- _Work instruction_: The task calls for the lines from the start of the entries below through the line with "(328, 316) none", given again verbatim, with every picture dropped.

Before-and-after change records
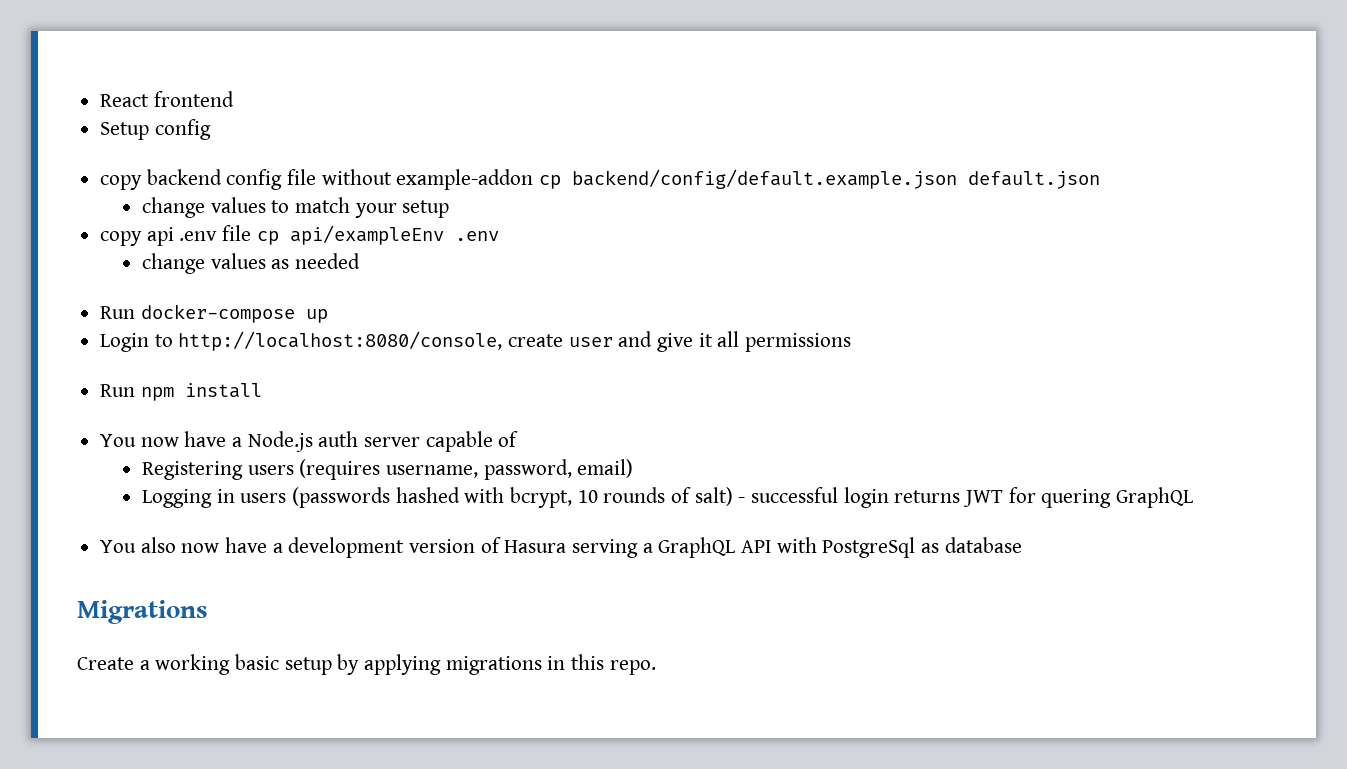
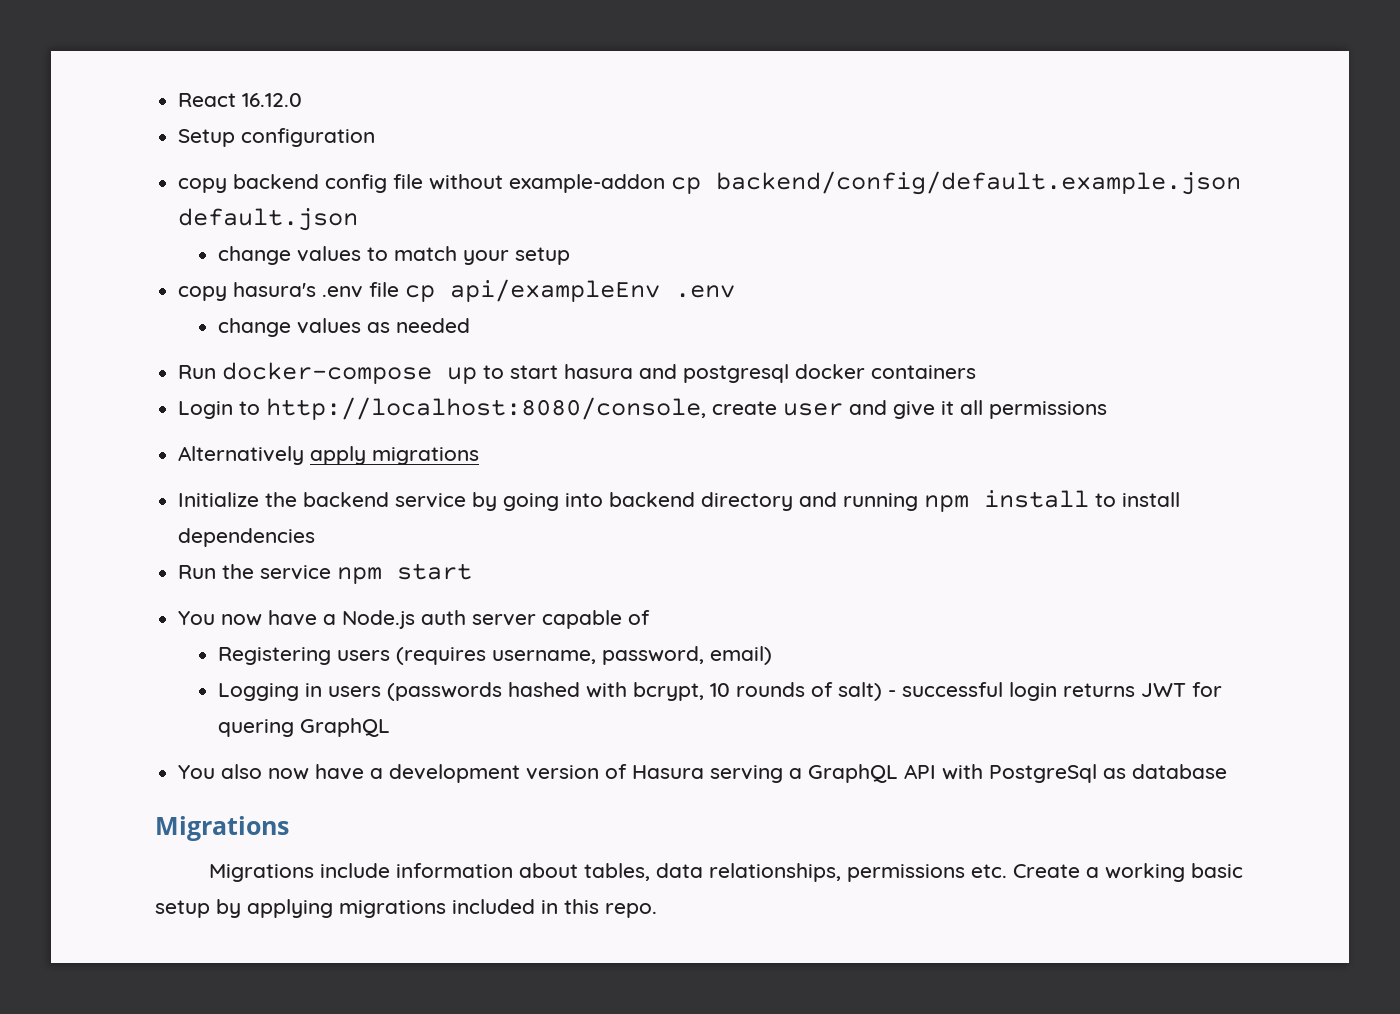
[153,91,234,107] frontend -> [242,93,303,107] 16.12.0
[154,119,211,140] config -> [241,128,376,147] configuration
[146,227,174,246] api -> [233,282,317,297] hasura's
(328, 316) none -> [483,364,977,383] to start hasura and postgresql docker containers
[100,383,262,401] Run npm install -> [178,446,480,465] [178,490,1181,512] [178,528,316,547] [178,563,473,584] Alternatively apply migrations // Initialize the backend service by going into backend directory and running npm install to install dependencies // Run the service npm start
(208, 612) none -> [209,863,1008,882] Migrations include information about tables, data relationships, permissions etc.
(542, 665) none -> [452,899,535,914] included

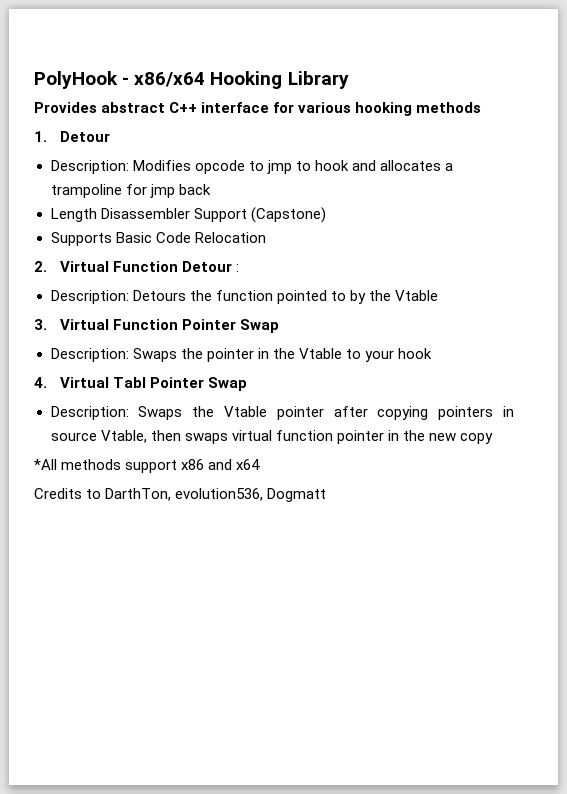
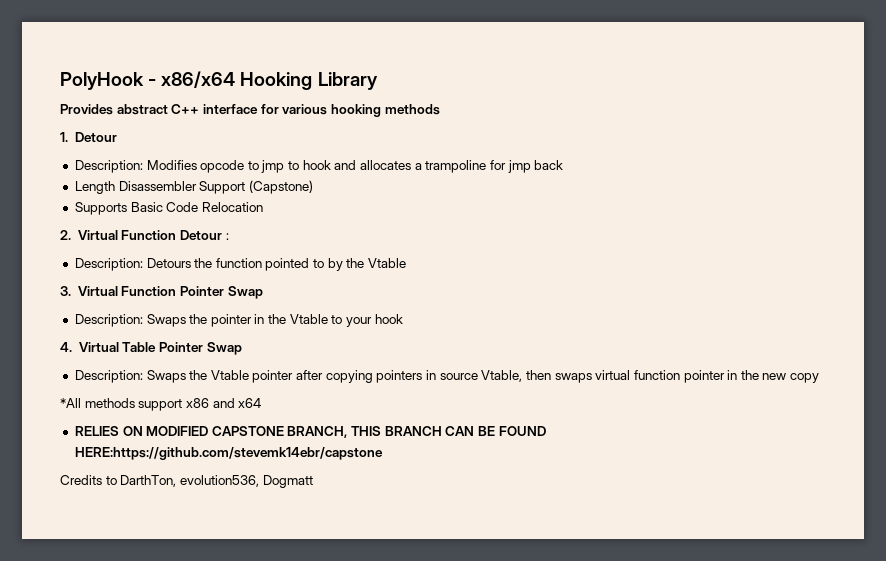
[112,377,146,388] Tabl -> [122,342,157,352] Table
(261, 464) none -> [74,426,546,438] [74,447,383,460] // RELIES ON MODIFIED CAPSTONE BRANCH, THIS BRANCH CAN BE FOUND HERE:https://github.com/stevemk14ebr/capstone

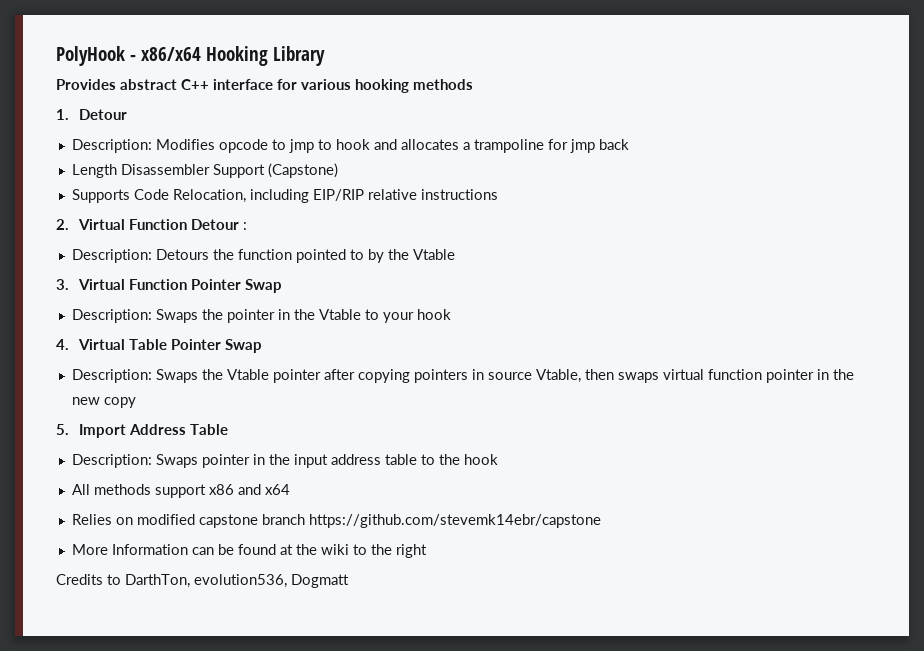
[130,202,263,212] Basic Code Relocation -> [133,189,498,203] Code Relocation, including EIP/RIP relative instructions
[60,398,81,408] *All -> [56,424,228,438] [71,454,498,468] [71,484,90,495] 5. Import Address Table // Description: Swaps pointer in the input address table to the hook // All
[74,426,546,438] [74,447,383,460] RELIES ON MODIFIED CAPSTONE BRANCH, THIS BRANCH CAN BE FOUND HERE:https://github.com/stevemk14ebr/capstone -> [71,514,601,528] [71,544,427,558] Relies on modified capstone branch https://github.com/stevemk14ebr/capstone // More Information can be found at the wiki to the right

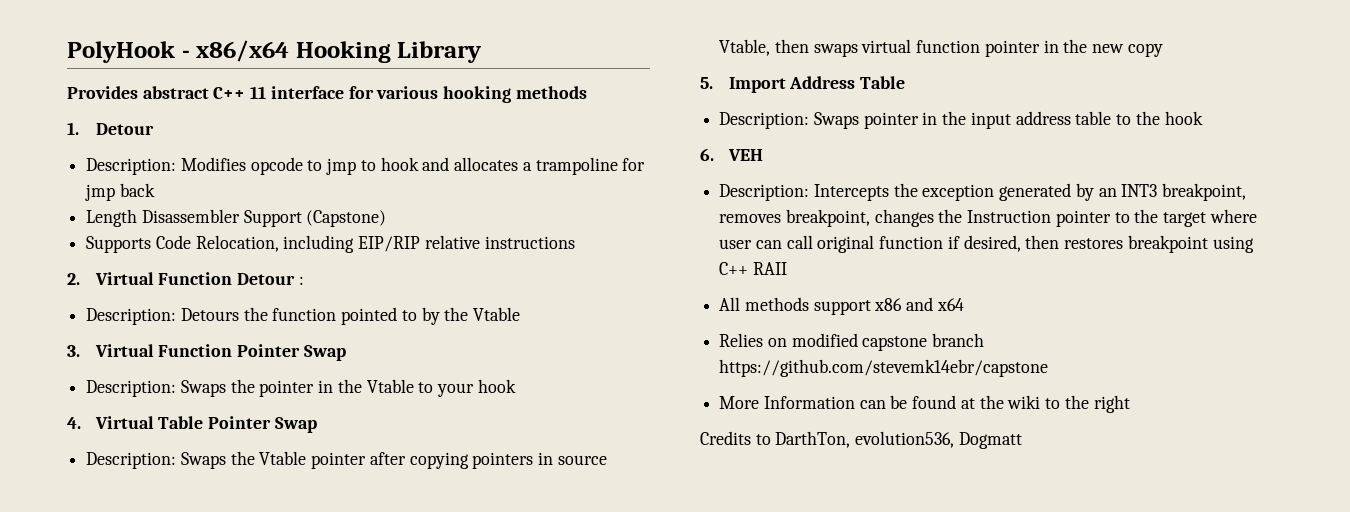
(209, 84) none -> [250,86,267,99] 11
(498, 459) none -> [700,148,763,161] [719,183,1247,201] [719,209,1257,227] [719,235,1254,253] [719,262,787,275] // 6. VEH // Description: Intercepts the exception generated by an INT3 breakpoint, removes breakpoint, changes the Instruction pointer to the target where user can call original function if desired, then restores breakpoint using C++ RAII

- _Answer to this problem_:
[153,91,234,107] frontend -> [242,93,303,107] 16.12.0
[154,119,211,140] config -> [241,128,376,147] configuration
[146,227,174,246] api -> [233,282,317,297] hasura's
(328, 316) none -> [483,364,977,383] to start hasura and postgresql docker containers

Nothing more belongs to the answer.